## WHAT YOU WILL DO:
From the line containing "customer number: 10035134 -> 10035143" down to the last line of the records below, restate each line word for word and leave out the rest.

## SOURCE MATERIAL:
* * * *

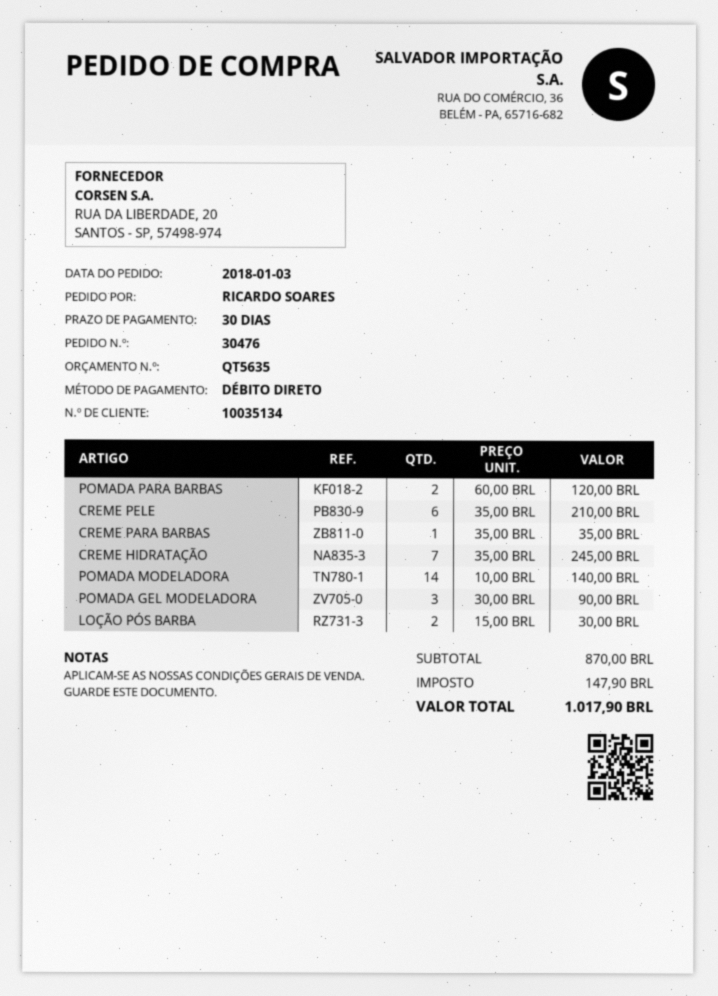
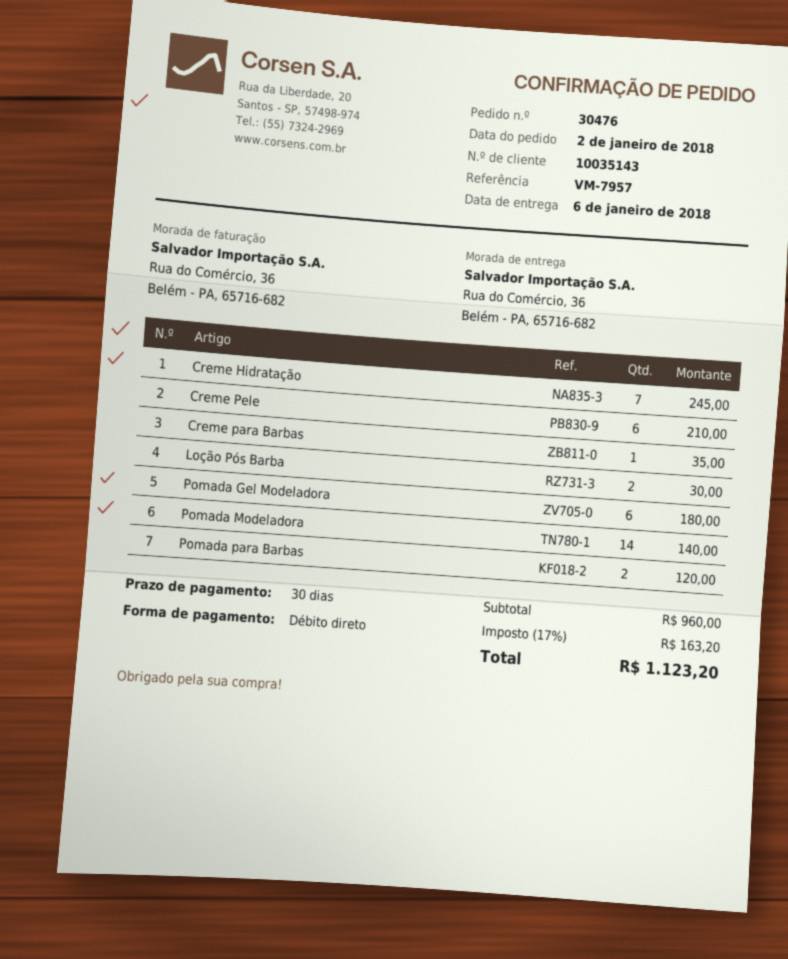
order date: 2018-01-03 -> 2018-01-02
customer number: 10035134 -> 10035143
POMADA GEL MODELADORA: 3 for 90.00 -> 6 for 180.00
subtotal: 870.00 -> 960.00
tax: 147.90 -> 163.20
total: 1017.90 -> 1123.20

* * * *

## WRITTEN ANSWER:
customer number: 10035134 -> 10035143
POMADA GEL MODELADORA: 3 for 90.00 -> 6 for 180.00
subtotal: 870.00 -> 960.00
tax: 147.90 -> 163.20
total: 1017.90 -> 1123.20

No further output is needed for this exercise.